ABOUT THIS TASK: Verbatim reproduction of the entries is required; images must be omitted.

EXERCISE DATA:
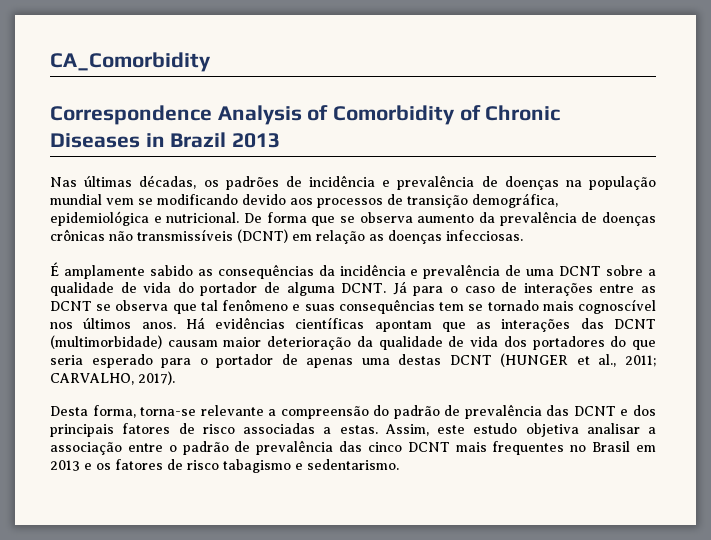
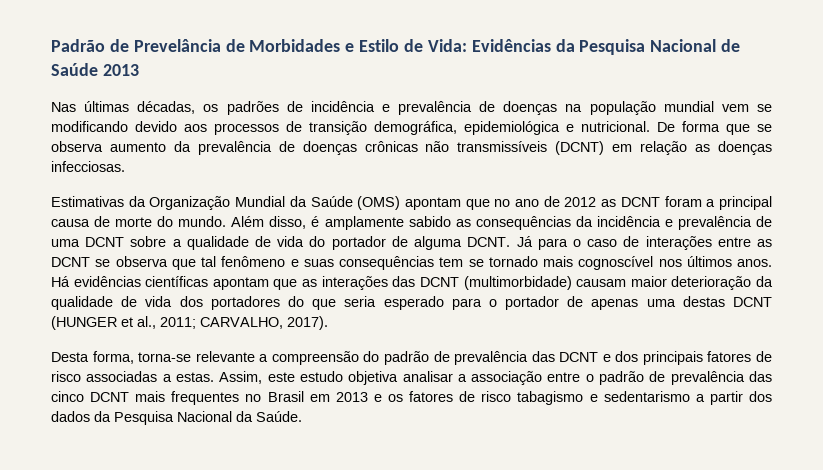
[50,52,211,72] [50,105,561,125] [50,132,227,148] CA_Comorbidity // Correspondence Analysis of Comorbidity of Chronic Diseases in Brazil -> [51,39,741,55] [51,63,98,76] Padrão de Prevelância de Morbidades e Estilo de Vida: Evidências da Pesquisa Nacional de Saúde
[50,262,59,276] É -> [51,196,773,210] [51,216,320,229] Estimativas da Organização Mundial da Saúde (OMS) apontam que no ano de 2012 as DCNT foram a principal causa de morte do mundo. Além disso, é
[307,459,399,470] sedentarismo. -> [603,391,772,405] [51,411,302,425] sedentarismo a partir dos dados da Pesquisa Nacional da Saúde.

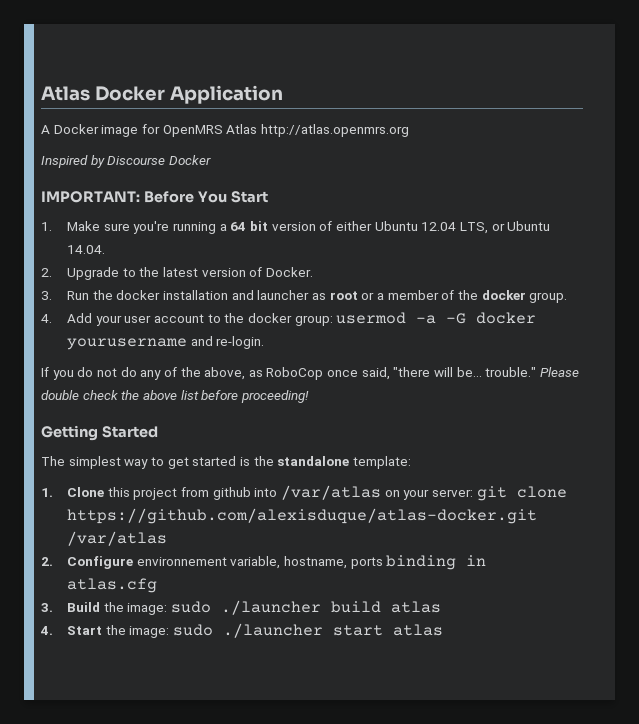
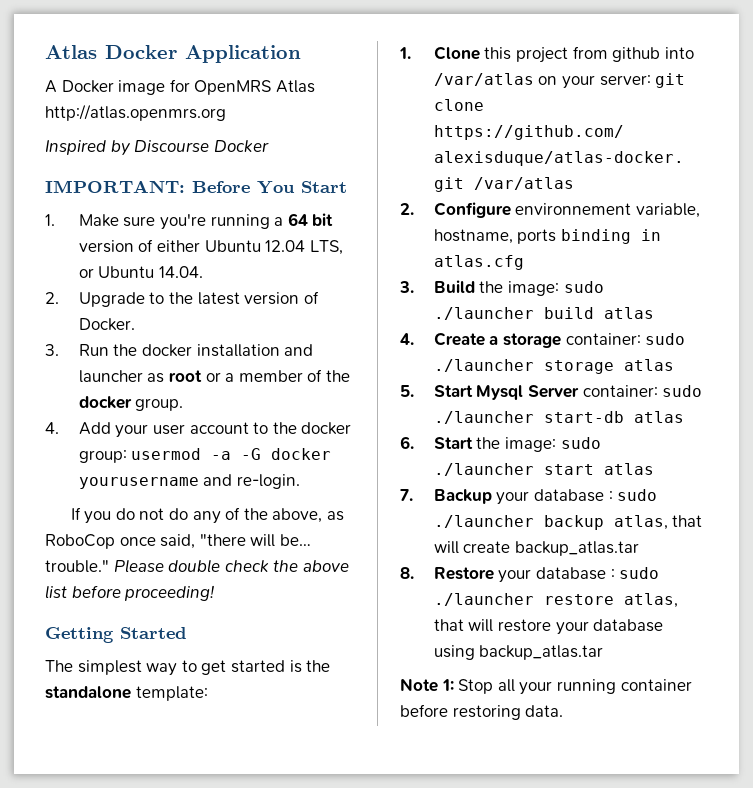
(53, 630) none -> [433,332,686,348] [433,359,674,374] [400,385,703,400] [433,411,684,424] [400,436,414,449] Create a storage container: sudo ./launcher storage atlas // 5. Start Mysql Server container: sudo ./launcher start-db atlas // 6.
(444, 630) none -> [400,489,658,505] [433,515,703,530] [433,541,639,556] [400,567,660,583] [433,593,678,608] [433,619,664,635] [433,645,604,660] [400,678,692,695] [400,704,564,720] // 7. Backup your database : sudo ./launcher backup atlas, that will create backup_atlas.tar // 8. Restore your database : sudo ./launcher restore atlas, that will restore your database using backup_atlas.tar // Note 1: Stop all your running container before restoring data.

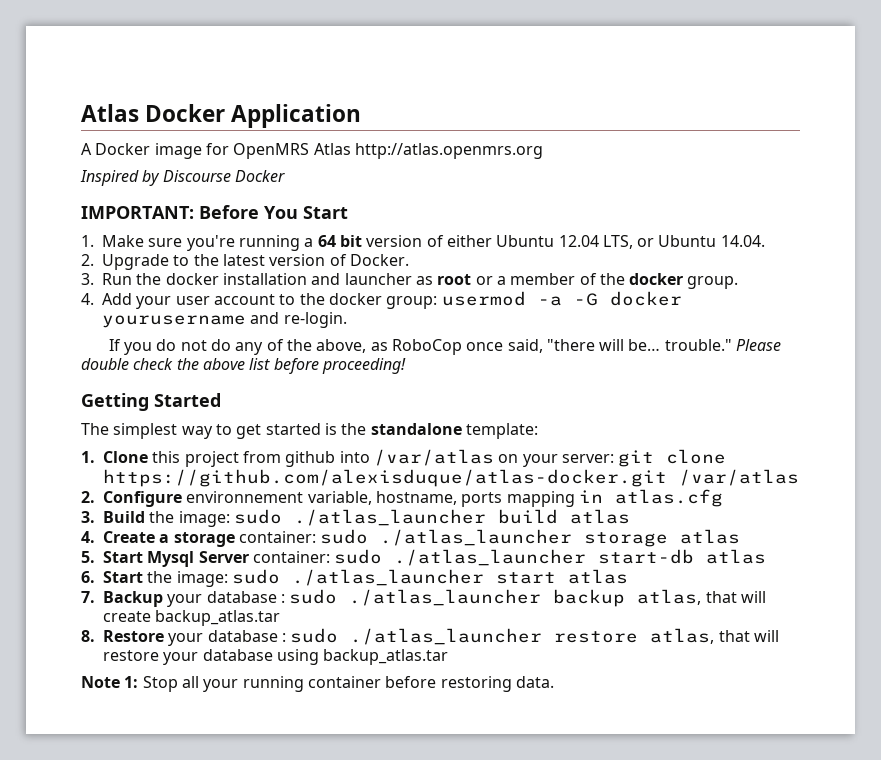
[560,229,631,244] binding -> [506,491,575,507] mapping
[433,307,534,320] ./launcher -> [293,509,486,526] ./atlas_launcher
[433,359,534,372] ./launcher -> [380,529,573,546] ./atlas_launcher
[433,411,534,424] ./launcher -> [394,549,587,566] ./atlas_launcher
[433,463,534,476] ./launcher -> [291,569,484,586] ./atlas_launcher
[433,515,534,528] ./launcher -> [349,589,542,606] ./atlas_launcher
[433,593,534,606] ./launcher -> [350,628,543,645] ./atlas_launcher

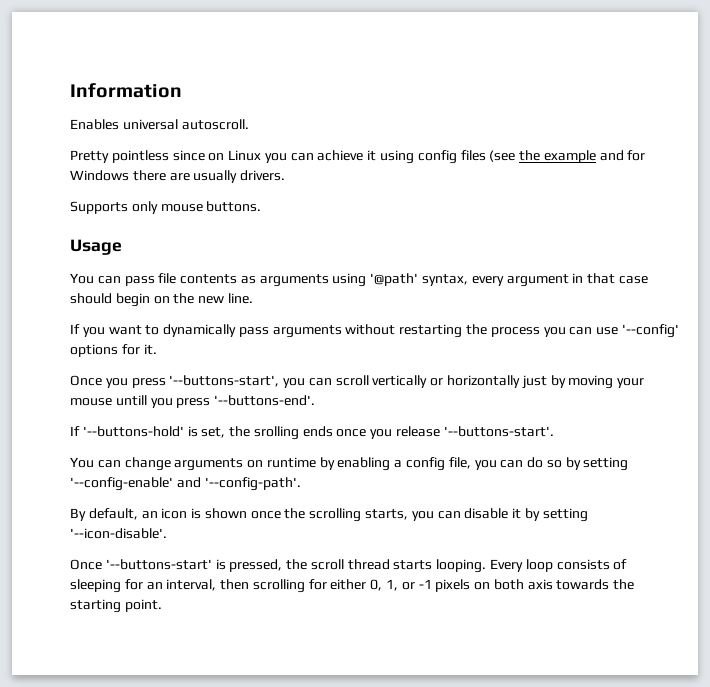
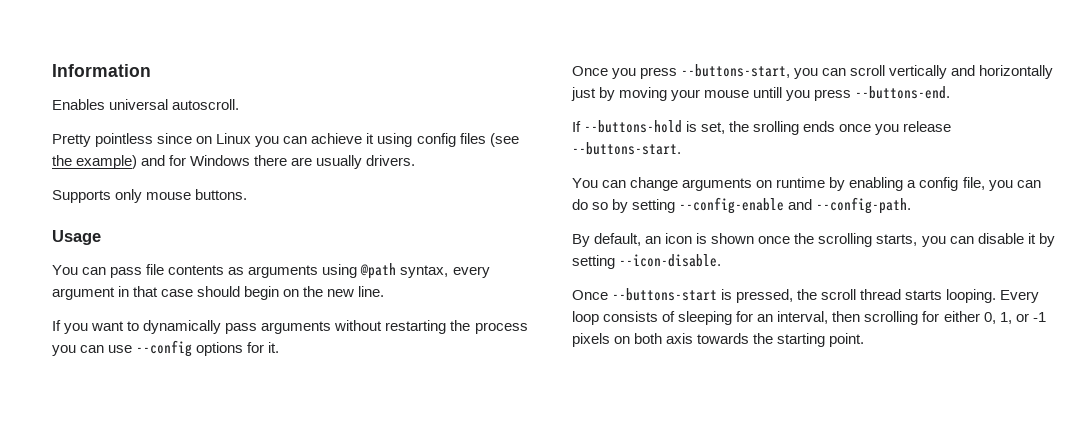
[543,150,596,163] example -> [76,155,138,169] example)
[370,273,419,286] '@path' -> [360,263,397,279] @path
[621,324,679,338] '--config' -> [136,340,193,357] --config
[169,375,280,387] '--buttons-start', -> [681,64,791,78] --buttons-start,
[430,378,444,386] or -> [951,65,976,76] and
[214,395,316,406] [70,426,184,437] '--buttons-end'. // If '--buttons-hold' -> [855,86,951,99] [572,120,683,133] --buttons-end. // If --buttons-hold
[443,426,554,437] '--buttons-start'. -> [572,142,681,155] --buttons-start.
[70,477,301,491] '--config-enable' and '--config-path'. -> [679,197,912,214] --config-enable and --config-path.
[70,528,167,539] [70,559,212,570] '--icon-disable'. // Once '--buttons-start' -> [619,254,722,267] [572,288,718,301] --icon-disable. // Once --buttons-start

EXPECTED ANSWER:
[50,52,211,72] [50,105,561,125] [50,132,227,148] CA_Comorbidity // Correspondence Analysis of Comorbidity of Chronic Diseases in Brazil -> [51,39,741,55] [51,63,98,76] Padrão de Prevelância de Morbidades e Estilo de Vida: Evidências da Pesquisa Nacional de Saúde
[50,262,59,276] É -> [51,196,773,210] [51,216,320,229] Estimativas da Organização Mundial da Saúde (OMS) apontam que no ano de 2012 as DCNT foram a principal causa de morte do mundo. Além disso, é
[307,459,399,470] sedentarismo. -> [603,391,772,405] [51,411,302,425] sedentarismo a partir dos dados da Pesquisa Nacional da Saúde.

(53, 630) none -> [433,332,686,348] [433,359,674,374] [400,385,703,400] [433,411,684,424] [400,436,414,449] Create a storage container: sudo ./launcher storage atlas // 5. Start Mysql Server container: sudo ./launcher start-db atlas // 6.
(444, 630) none -> [400,489,658,505] [433,515,703,530] [433,541,639,556] [400,567,660,583] [433,593,678,608] [433,619,664,635] [433,645,604,660] [400,678,692,695] [400,704,564,720] // 7. Backup your database : sudo ./launcher backup atlas, that will create backup_atlas.tar // 8. Restore your database : sudo ./launcher restore atlas, that will restore your database using backup_atlas.tar // Note 1: Stop all your running container before restoring data.

[560,229,631,244] binding -> [506,491,575,507] mapping
[433,307,534,320] ./launcher -> [293,509,486,526] ./atlas_launcher
[433,359,534,372] ./launcher -> [380,529,573,546] ./atlas_launcher
[433,411,534,424] ./launcher -> [394,549,587,566] ./atlas_launcher
[433,463,534,476] ./launcher -> [291,569,484,586] ./atlas_launcher
[433,515,534,528] ./launcher -> [349,589,542,606] ./atlas_launcher
[433,593,534,606] ./launcher -> [350,628,543,645] ./atlas_launcher

[543,150,596,163] example -> [76,155,138,169] example)
[370,273,419,286] '@path' -> [360,263,397,279] @path
[621,324,679,338] '--config' -> [136,340,193,357] --config
[169,375,280,387] '--buttons-start', -> [681,64,791,78] --buttons-start,
[430,378,444,386] or -> [951,65,976,76] and
[214,395,316,406] [70,426,184,437] '--buttons-end'. // If '--buttons-hold' -> [855,86,951,99] [572,120,683,133] --buttons-end. // If --buttons-hold
[443,426,554,437] '--buttons-start'. -> [572,142,681,155] --buttons-start.
[70,477,301,491] '--config-enable' and '--config-path'. -> [679,197,912,214] --config-enable and --config-path.
[70,528,167,539] [70,559,212,570] '--icon-disable'. // Once '--buttons-start' -> [619,254,722,267] [572,288,718,301] --icon-disable. // Once --buttons-start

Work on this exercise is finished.